Well hang on there. If, according to Arterton, only those arms that are “pervasively” used in self-defense cannot be banned, then firearms most commonly used for lawful purposes such as hunting and sport shooting have no protection whatsoever under the Second Amendment, regardless of whether or not the state of Connecticut still allows them to be sold.
You can read Arterton’s lengthy dissertation for yourself here, but I’ll caution you before you start that her opinion reminds me of the apocryphal quote attributed to W.C. Fields; if you can’t dazzle them with brilliance baffle them with bullsh**. Arterton definitely left me scratching my head on multiple occasions, such as her rejection of the use of FBI crime statistics that point to rifles of any kind being rarely used in homicide because the data supposedly “provides limited relevant insight” since they “these statistics do not track what types of firearms are used with enough precision to determine whether they are assault weapons.” Arterton, meanwhile, blithely took the state’s “expert” John Donohue of Stanford University at face value, though Donohue has maintained that the individual right to keep and bear arms was created by the Supreme Court in Heller and was not a pre-existing right protected by the Second Amendment in 1791.

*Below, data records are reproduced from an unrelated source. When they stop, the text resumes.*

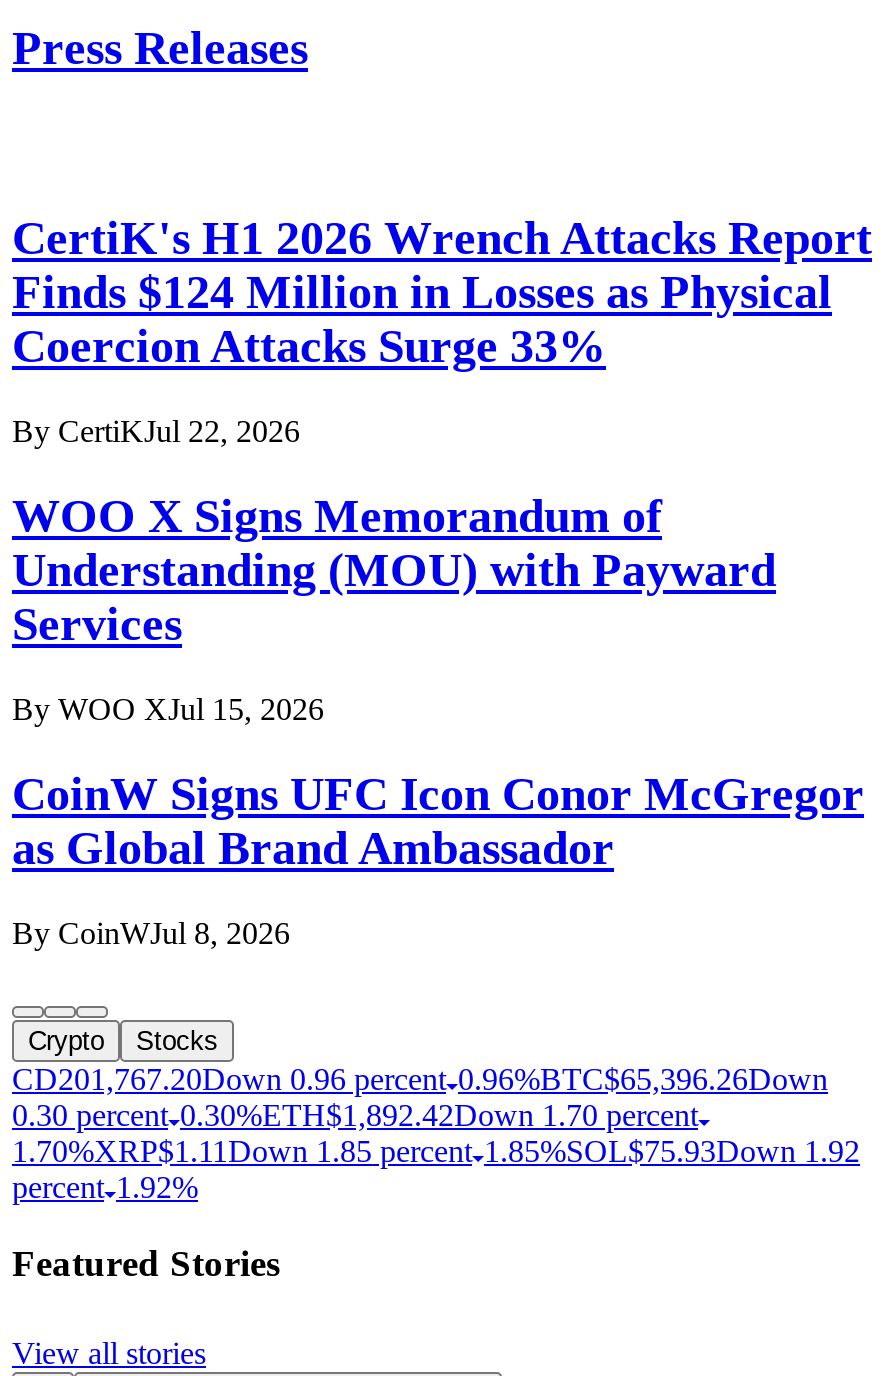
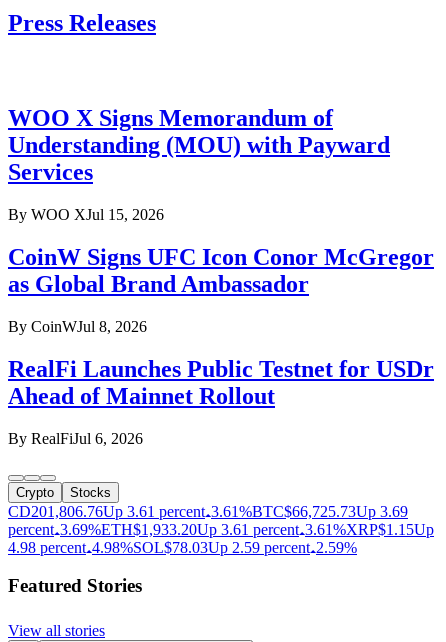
[12,212,872,448] CertiK's H1 2026 Wrench Attacks Report | Finds $124 Million in Losses as Physical | Coercion Attacks Surge 33% | By CertiKJul 22, 2026 -> none
moved [12,490,864,949] -> [8,105,434,335]: WOO X Signs Memorandum of | Understanding (MOU) with Payward | Services | By WOO XJul 15, 2026 | CoinW Signs UFC Icon Conor McGregor | as Global Brand Ambassador | By CoinWJul 8, 2026
none -> [8,356,434,447] RealFi Launches Public Testnet for USDr | Ahead of Mainnet Rollout | By RealFiJul 6, 2026
[12,1061,860,1203] CD201,767.20Down 0.96 percent 0.96%BTC$65,396.26Down | 0.30 percent 0.30%ETH$1,892.42Down 1.70 percent | 1.70%XRP$1.11 Down 1.85 percent 1.85%SOL $75.93Down 1.92 | percent 1.92% -> [8,503,434,556] CD201,806.76Up 3.61 percent 3.61%BTC$66,725.73 Up 3.69 | percent 3.69%ETH$1,933.20 Up 3.61 percent 3.61%XRP$1.15 Up | 4.98 percent 4.98%SOL $78.03 Up 2.59 percent 2.59%

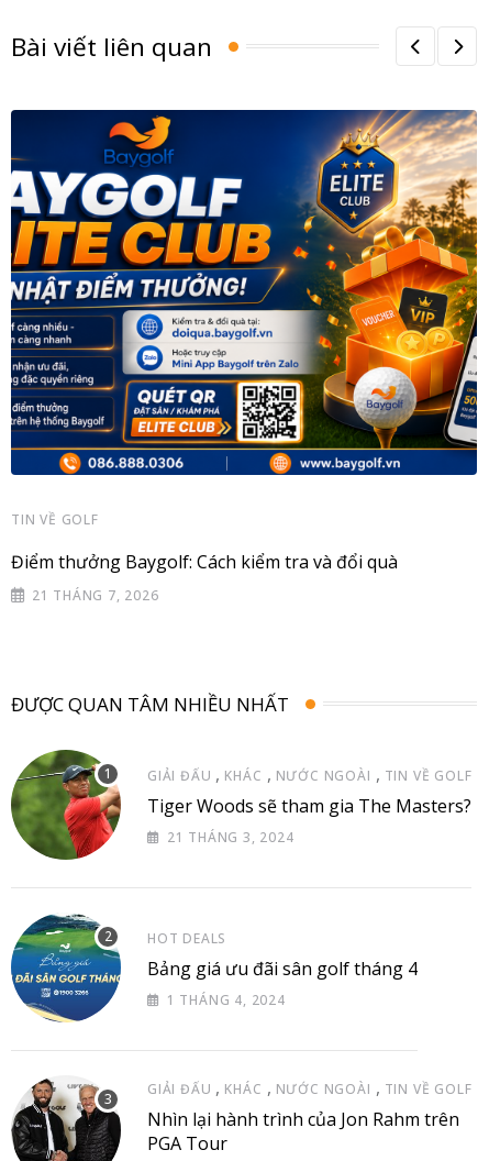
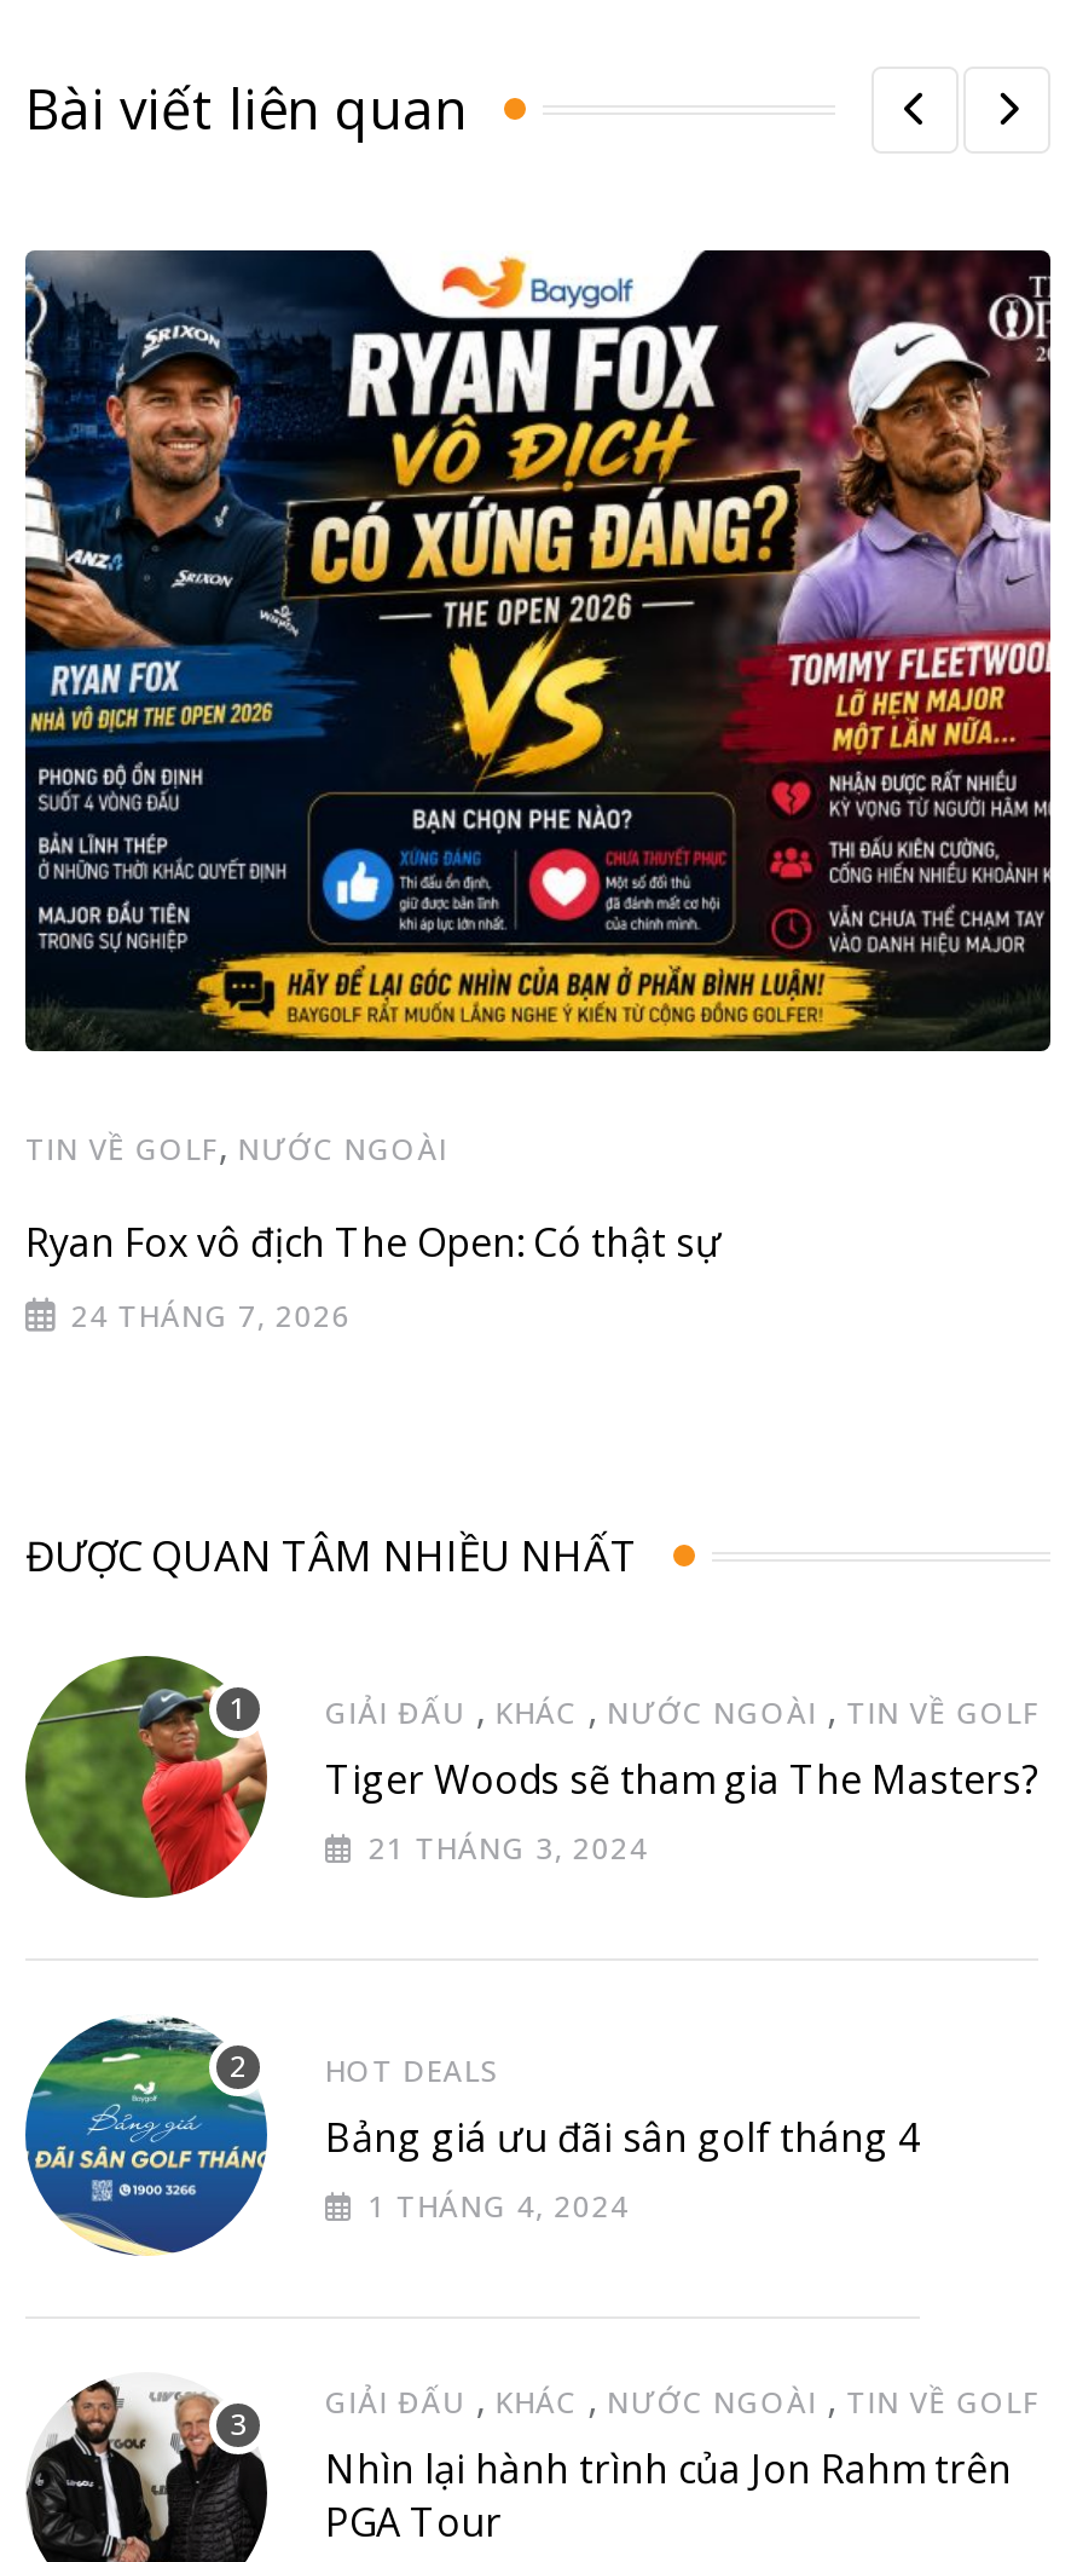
[10,109,478,529] [image] | TIN VỀ GOLF -> [23,247,1053,1173] [image] | TIN VỀ GOLF, NƯỚC NGOÀI
[11,549,398,574] Điểm thưởng Baygolf: Cách kiểm tra và đổi quà -> [25,1216,722,1270] Ryan Fox vô địch The Open: Có thật sự
[32,586,159,604] 21 THÁNG 7, 2026 -> [71,1296,351,1337] 24 THÁNG 7, 2026

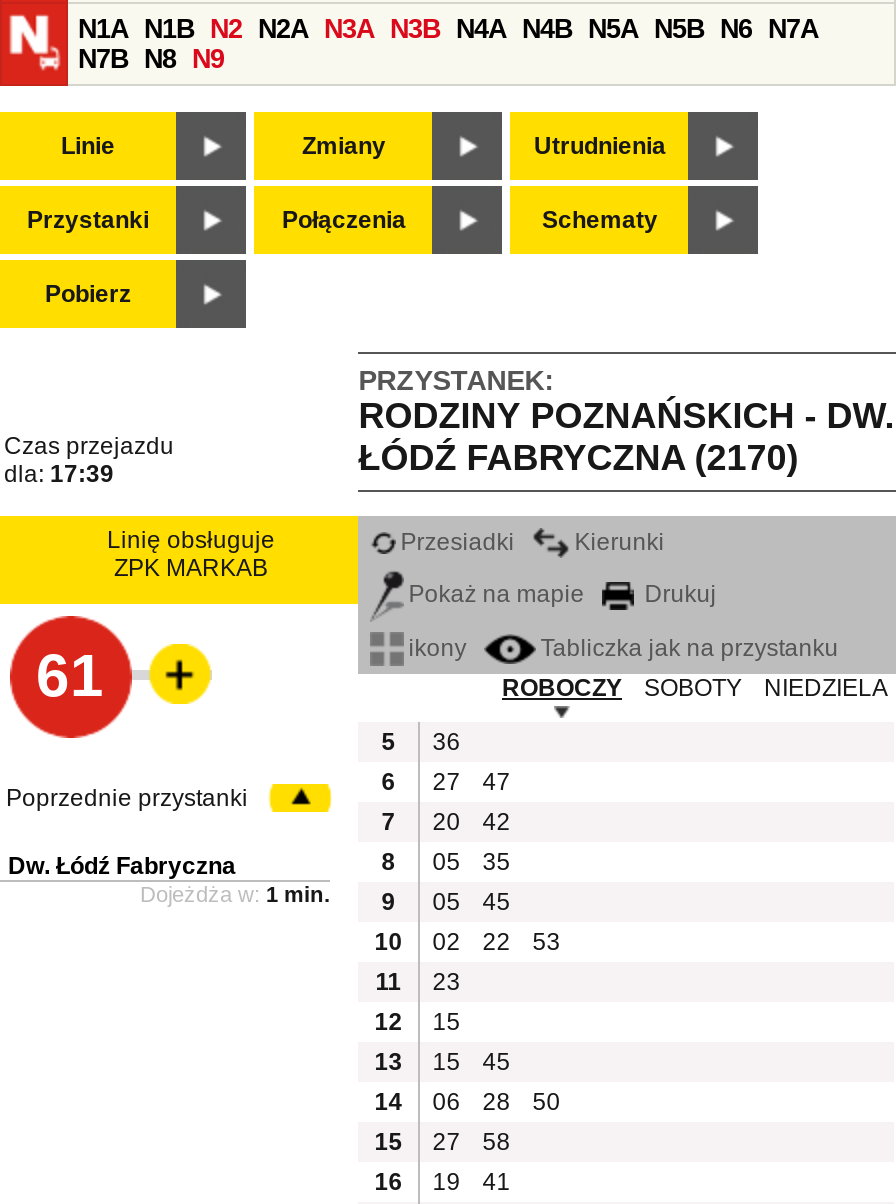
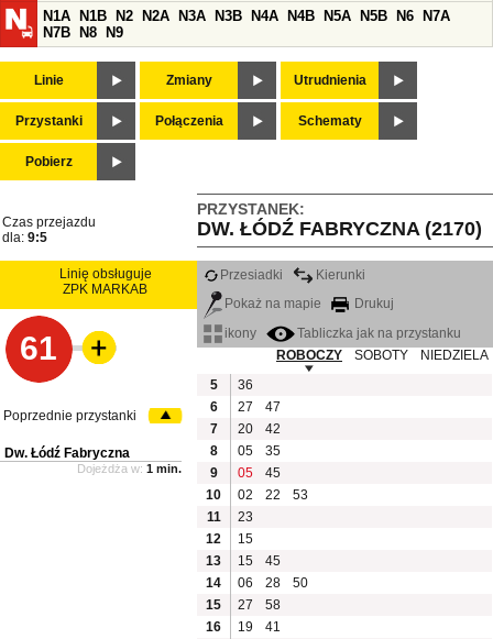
[358,396,894,478] RODZINY POZNAŃSKICH - DW. | ŁÓDŹ FABRYCZNA (2170) -> [197,218,482,240] DW. ŁÓDŹ FABRYCZNA (2170)
[4,460,114,488] dla: 17:39 -> [2,230,47,245] dla: 9:5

There was another head-scratching moment of sloppiness or disregard for the facts when Arterton cited a 1994 case known as Staples v. United States. Plaintiffs contended that the case showed a distinction between military-grade M16s and semi-automatic AR-15s, but Arterton bizarrely claimed that Staples “does not mention AR-15s”; a point easily disputed by the Firearms Policy Coalition (see second tweet below).
— Firearms Policy Coalition (@gunpolicy) August 3, 2023
By my count that’s eight specific references to AR-15s in the single page of the Staples opinion shared by FPC, when Arteron claims the rifle goes unmentioned in the opinion. That’s a significant error on Arterton’s part, but it’s also an example of just how sloppy and outcome-driven her ruling is overall. “Large capacity” magazines are arms, according to Arterton, as are AR-15s and other firearms banned by Connecticut’s prohibition on “assault weapons”, but that doesn’t mean they’re protected by the Second Amendment. According to her, only if LCMs and those prohibited firearms can be shown to be “pervasively used for self-defense” are they afforded protection; a position that calls into question the lawfulness of almost every firearm except handguns. That flies in the face of the text, history, and tradition of our right to keep and bear arms, and it would be downright laughable were it not for the effect that Arterton’s decision could have on gun owners in the state.
The good news is that the judge has given the plaintiffs plenty to work with on appeal, and Arterton’s opinion won’t be the last word on Connecticut’s ban. Until the Supreme Court steps in and sets things right, however, we’re unfortunately going to see more activist judges and their unfounded opinions allow for abuses and infringements of our right to keep and bear arms, and relief can’t come soon enough for gun owners in blue states intent on eradicating the substance of the Second Amendment’s protections.